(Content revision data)
[Start of section]

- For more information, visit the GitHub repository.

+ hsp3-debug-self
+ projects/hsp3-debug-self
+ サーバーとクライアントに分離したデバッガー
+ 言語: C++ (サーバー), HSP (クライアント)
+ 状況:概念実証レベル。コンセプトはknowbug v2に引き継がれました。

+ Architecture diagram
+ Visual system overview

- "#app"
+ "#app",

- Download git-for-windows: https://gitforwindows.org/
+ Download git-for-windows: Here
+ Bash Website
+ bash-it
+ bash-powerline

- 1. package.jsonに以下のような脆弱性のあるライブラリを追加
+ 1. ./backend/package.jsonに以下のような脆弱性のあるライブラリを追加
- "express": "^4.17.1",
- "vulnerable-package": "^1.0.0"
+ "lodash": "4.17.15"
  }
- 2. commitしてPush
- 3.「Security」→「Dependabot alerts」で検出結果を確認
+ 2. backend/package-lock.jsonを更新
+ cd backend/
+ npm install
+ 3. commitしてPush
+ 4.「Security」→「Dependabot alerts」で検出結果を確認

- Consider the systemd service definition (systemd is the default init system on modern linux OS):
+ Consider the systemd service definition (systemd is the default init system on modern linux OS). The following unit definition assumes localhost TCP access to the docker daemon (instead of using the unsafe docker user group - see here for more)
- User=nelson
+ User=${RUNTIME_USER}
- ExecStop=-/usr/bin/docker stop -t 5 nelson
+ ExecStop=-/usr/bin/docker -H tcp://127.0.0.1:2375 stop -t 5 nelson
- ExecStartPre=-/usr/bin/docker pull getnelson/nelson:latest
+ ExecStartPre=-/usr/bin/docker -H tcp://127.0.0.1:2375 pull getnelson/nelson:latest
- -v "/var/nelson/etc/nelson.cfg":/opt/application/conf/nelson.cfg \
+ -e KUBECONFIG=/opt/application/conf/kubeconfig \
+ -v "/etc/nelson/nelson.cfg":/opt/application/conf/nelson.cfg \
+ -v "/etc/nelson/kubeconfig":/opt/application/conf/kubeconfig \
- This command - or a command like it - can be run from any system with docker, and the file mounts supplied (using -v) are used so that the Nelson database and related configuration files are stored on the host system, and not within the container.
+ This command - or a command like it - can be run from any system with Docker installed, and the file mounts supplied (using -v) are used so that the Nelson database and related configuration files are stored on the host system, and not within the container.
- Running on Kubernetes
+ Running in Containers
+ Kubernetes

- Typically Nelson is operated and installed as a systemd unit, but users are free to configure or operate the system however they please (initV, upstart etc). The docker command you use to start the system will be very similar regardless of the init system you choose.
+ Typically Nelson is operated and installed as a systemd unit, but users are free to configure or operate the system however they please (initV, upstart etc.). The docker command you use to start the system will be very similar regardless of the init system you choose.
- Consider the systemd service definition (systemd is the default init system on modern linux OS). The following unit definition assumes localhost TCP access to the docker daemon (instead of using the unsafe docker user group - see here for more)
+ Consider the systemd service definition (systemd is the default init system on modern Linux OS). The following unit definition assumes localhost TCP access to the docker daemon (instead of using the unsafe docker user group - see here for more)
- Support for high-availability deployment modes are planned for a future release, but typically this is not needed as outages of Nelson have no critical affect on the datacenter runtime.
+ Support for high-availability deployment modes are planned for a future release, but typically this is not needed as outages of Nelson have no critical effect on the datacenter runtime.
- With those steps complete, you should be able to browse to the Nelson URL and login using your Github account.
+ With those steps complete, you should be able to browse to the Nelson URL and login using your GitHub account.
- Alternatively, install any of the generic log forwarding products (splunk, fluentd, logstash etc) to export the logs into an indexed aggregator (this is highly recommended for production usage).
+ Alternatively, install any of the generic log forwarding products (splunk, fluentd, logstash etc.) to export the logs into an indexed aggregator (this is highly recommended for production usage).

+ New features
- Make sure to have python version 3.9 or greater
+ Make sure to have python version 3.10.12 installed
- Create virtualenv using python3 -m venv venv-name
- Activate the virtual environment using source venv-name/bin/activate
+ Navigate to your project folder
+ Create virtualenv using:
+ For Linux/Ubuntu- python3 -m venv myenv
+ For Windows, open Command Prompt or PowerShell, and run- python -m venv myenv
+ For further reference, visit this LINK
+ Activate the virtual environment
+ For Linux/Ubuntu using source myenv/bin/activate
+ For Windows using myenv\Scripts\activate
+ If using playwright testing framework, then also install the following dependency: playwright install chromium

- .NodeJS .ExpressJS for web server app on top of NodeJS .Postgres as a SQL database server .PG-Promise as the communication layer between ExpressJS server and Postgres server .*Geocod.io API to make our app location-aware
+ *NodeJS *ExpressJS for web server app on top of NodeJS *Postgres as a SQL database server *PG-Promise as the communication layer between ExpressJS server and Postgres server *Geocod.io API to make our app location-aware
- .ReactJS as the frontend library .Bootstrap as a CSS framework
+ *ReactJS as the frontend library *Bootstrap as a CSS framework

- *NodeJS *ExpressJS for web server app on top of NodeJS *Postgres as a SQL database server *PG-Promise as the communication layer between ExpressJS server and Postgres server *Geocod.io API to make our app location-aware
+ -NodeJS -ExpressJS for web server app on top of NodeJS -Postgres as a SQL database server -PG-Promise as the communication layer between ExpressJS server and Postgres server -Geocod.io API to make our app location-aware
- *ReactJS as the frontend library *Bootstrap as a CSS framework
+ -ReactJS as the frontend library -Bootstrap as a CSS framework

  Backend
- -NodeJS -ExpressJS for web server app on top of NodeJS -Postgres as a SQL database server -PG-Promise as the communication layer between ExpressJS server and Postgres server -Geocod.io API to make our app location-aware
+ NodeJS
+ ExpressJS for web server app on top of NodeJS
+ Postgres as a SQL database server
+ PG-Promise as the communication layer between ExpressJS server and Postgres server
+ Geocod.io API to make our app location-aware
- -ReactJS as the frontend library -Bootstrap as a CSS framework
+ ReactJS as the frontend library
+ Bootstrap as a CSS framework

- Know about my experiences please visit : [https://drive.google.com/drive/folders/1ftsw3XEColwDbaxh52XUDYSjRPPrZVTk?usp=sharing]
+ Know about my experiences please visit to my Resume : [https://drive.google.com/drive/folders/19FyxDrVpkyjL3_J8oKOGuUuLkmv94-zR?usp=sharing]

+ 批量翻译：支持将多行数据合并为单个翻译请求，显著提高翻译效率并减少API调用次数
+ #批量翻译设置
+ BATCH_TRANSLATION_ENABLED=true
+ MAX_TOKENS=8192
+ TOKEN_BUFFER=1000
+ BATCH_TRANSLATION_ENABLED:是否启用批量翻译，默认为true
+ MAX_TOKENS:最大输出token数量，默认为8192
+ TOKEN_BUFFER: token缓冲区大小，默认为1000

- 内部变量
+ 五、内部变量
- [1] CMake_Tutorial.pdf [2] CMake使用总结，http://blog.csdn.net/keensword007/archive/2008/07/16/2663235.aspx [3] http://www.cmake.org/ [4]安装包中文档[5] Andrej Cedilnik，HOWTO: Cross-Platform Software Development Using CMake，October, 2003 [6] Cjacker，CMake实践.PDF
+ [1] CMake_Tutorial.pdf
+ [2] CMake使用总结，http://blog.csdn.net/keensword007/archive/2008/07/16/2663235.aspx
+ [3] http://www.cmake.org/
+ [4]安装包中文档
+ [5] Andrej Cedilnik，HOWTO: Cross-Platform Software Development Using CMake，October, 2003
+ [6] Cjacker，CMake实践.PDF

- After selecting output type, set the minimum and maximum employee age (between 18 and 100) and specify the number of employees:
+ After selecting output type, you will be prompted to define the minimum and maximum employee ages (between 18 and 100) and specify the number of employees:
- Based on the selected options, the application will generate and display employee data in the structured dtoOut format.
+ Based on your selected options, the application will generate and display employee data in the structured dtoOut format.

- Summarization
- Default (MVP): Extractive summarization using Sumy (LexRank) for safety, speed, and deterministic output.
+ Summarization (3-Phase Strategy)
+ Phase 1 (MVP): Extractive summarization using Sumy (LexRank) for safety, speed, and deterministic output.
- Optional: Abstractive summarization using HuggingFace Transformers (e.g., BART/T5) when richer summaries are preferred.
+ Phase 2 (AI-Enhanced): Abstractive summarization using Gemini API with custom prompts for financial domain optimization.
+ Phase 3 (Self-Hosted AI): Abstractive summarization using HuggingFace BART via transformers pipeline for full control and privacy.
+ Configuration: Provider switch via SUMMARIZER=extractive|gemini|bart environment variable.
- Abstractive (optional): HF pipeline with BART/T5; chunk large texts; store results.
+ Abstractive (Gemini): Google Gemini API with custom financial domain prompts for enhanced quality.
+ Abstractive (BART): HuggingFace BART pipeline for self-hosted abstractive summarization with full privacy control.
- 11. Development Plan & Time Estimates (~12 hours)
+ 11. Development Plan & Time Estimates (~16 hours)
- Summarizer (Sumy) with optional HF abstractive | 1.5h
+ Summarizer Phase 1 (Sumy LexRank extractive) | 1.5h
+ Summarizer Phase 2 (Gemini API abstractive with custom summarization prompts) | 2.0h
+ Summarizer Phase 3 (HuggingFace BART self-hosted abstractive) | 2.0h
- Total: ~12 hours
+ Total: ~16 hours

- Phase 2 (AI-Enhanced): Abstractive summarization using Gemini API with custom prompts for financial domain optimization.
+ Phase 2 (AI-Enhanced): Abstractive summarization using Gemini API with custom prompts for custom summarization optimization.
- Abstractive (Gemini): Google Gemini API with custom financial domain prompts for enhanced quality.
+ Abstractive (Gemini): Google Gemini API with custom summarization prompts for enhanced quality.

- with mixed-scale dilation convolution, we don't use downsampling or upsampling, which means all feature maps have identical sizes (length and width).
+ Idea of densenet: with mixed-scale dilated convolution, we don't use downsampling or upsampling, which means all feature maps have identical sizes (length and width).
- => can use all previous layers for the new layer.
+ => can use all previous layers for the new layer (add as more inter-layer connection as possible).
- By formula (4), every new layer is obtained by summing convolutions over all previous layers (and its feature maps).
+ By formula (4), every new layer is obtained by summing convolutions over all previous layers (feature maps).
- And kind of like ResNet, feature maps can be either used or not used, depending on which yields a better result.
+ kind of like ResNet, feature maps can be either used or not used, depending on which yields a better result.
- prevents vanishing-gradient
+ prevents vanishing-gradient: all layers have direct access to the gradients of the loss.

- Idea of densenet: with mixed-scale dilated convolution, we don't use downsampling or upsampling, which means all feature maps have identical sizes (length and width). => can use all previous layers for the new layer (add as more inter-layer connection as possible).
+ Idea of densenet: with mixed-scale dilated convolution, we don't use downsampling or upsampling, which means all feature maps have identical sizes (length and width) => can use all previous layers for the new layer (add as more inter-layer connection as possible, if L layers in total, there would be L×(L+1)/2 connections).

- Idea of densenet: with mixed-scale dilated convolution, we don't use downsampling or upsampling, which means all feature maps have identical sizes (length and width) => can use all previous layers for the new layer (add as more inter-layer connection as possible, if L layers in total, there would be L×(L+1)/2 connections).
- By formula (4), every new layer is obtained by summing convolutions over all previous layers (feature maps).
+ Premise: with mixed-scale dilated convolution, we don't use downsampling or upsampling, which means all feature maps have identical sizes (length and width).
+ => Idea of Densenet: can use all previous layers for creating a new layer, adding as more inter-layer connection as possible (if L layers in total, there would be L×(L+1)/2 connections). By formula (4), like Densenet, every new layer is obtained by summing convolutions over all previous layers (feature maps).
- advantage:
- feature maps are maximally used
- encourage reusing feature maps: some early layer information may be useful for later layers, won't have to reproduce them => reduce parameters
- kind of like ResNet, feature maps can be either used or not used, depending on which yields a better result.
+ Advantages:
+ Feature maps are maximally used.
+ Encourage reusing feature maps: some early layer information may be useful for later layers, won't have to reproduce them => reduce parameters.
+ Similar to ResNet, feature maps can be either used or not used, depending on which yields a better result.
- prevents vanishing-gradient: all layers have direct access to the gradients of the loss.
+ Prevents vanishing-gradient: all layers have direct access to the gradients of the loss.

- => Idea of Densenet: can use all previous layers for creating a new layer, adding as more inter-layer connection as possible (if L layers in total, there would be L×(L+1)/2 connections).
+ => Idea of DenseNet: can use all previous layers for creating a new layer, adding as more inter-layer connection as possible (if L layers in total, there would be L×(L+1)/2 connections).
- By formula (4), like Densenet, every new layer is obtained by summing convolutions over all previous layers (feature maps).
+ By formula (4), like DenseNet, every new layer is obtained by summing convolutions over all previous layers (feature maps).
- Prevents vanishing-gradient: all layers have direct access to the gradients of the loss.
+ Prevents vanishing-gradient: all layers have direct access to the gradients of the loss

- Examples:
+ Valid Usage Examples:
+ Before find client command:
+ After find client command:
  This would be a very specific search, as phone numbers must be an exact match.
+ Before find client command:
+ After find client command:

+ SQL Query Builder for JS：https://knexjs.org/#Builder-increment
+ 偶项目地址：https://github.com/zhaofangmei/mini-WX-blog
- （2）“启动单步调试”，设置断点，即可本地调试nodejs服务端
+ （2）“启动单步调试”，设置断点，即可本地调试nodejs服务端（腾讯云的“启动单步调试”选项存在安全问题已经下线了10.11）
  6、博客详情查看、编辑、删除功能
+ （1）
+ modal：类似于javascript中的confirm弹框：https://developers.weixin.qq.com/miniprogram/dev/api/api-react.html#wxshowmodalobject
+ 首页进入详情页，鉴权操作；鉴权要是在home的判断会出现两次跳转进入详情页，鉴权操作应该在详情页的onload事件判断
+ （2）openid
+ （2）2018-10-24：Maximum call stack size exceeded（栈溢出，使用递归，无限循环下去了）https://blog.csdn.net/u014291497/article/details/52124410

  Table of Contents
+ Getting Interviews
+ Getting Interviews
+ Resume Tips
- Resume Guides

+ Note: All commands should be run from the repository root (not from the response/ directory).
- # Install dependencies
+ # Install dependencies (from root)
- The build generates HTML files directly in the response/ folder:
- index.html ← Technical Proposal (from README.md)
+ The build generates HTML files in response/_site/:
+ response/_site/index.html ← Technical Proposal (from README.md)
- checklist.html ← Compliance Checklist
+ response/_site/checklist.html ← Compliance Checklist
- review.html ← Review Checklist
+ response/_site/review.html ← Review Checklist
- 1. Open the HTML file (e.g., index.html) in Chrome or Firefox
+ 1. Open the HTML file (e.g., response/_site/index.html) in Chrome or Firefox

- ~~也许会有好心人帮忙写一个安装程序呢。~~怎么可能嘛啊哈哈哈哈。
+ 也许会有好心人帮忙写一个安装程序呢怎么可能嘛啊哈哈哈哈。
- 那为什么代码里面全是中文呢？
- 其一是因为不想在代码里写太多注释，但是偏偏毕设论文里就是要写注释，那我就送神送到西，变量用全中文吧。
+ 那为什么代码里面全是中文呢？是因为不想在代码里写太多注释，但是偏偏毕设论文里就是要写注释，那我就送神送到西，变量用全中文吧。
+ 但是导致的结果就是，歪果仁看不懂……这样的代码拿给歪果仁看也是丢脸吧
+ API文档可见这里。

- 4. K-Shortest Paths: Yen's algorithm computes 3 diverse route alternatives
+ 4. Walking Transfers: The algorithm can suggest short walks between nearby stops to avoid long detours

[End of section]

Task: Find every line of the data that includes the string "Cross". Copy each of those lines.

Solved exercise:
- [1] CMake_Tutorial.pdf [2] CMake使用总结，http://blog.csdn.net/keensword007/archive/2008/07/16/2663235.aspx [3] http://www.cmake.org/ [4]安装包中文档[5] Andrej Cedilnik，HOWTO: Cross-Platform Software Development Using CMake，October, 2003 [6] Cjacker，CMake实践.PDF
+ [5] Andrej Cedilnik，HOWTO: Cross-Platform Software Development Using CMake，October, 2003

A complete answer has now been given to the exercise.